Required work. From the records below, copy out exactly the lines from the one containing "background: #000;" to the one containing "left: 97px;", both included. Add nothing else.
****************************************
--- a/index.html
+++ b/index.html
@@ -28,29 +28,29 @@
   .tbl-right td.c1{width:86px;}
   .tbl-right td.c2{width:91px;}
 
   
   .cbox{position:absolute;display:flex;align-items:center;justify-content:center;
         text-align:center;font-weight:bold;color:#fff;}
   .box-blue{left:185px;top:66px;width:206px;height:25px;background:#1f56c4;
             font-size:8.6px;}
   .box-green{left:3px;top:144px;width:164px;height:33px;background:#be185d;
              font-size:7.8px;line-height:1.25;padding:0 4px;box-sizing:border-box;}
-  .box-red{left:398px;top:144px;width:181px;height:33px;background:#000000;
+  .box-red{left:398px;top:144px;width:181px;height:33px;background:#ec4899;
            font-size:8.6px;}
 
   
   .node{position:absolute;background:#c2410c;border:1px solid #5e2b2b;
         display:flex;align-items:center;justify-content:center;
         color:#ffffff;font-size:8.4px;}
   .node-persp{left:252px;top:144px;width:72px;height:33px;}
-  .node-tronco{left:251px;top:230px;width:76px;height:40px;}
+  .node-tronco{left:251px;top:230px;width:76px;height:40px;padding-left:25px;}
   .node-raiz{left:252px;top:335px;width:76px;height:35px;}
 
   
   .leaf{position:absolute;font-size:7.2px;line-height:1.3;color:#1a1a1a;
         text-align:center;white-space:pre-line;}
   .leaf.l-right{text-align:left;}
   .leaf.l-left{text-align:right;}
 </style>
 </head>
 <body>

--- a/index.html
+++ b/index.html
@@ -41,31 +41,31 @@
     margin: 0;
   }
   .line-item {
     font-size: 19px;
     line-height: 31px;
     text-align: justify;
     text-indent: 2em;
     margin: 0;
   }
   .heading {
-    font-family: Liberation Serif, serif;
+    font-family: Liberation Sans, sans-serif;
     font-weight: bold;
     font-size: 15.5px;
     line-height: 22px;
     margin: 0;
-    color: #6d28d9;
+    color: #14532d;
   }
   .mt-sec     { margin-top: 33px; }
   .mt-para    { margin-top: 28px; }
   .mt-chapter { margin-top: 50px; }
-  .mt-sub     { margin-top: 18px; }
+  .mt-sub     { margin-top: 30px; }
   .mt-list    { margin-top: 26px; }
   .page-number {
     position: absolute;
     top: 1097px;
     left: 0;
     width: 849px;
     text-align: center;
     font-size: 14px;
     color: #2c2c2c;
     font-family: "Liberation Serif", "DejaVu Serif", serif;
****************************************
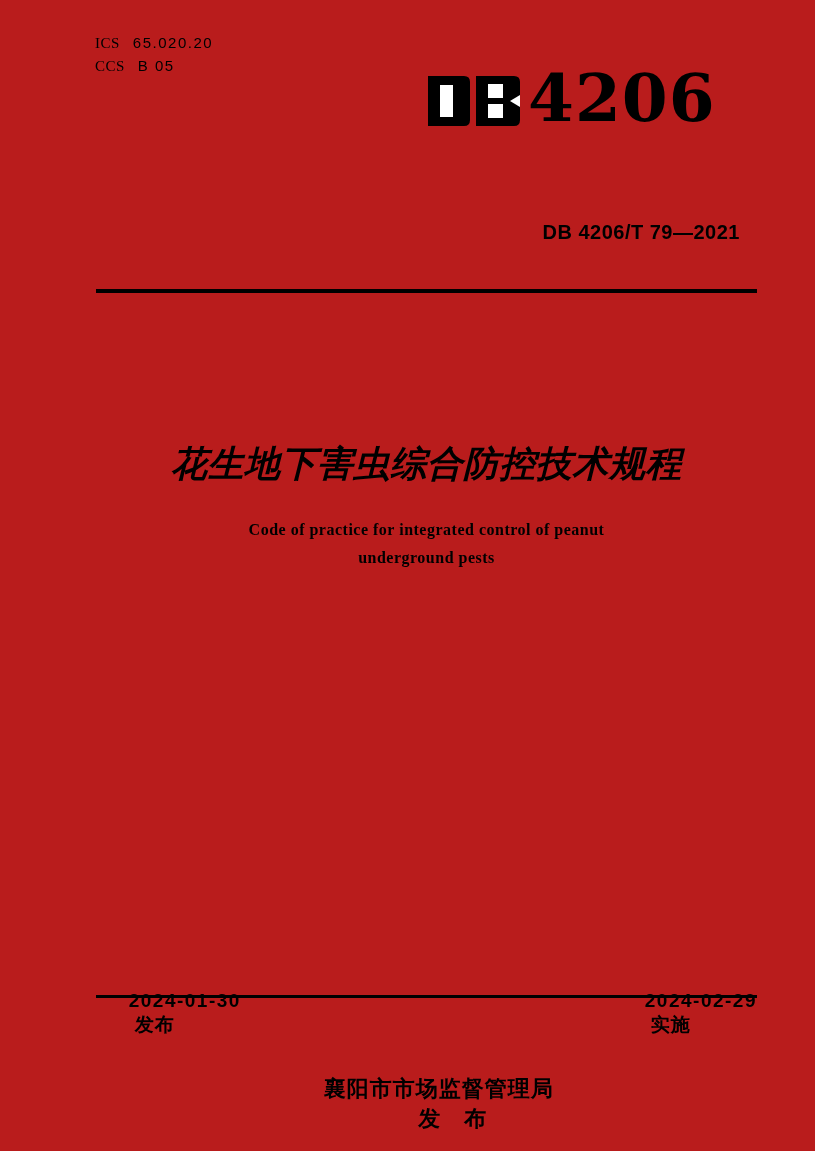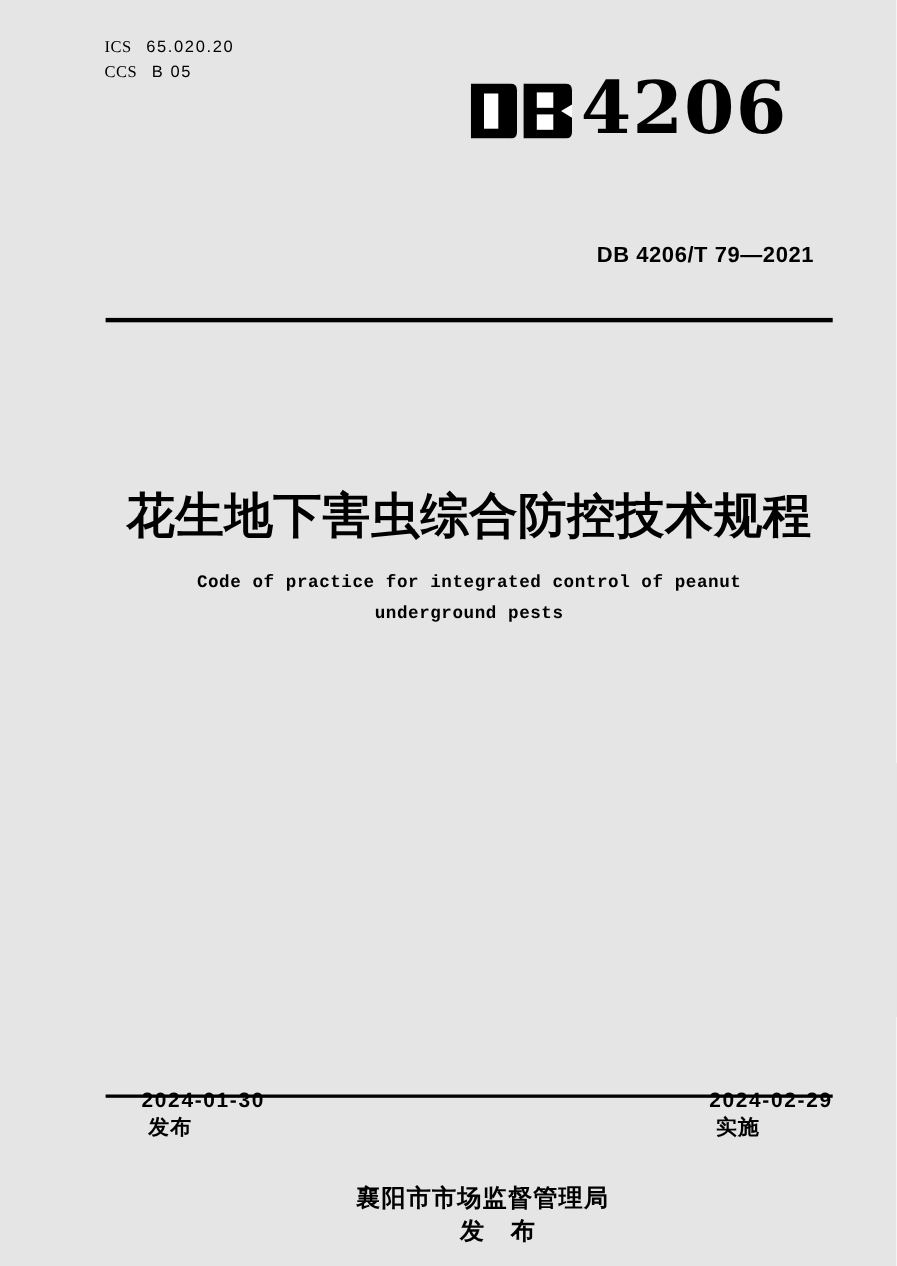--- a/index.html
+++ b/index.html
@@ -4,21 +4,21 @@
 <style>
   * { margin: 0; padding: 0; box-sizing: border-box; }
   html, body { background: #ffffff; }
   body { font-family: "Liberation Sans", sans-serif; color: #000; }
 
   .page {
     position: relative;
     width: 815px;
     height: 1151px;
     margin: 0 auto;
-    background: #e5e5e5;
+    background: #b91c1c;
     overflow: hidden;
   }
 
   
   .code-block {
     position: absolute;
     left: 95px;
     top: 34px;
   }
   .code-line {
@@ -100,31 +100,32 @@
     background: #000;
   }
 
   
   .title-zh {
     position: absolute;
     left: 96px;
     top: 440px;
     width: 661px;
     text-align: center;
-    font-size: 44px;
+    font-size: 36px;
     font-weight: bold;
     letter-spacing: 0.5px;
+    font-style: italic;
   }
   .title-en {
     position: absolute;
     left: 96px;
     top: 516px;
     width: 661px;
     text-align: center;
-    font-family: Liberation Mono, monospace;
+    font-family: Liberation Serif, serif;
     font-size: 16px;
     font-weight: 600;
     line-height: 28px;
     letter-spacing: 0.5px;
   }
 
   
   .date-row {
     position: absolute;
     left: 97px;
****************************************
Finished task.
     background: #000;
   }
 
   
   .title-zh {
     position: absolute;
     left: 96px;
     top: 440px;
     width: 661px;
     text-align: center;
-    font-size: 44px;
+    font-size: 36px;
     font-weight: bold;
     letter-spacing: 0.5px;
+    font-style: italic;
   }
   .title-en {
     position: absolute;
     left: 96px;
     top: 516px;
     width: 661px;
     text-align: center;
-    font-family: Liberation Mono, monospace;
+    font-family: Liberation Serif, serif;
     font-size: 16px;
     font-weight: 600;
     line-height: 28px;
     letter-spacing: 0.5px;
   }
 
   
   .date-row {
     position: absolute;
     left: 97px;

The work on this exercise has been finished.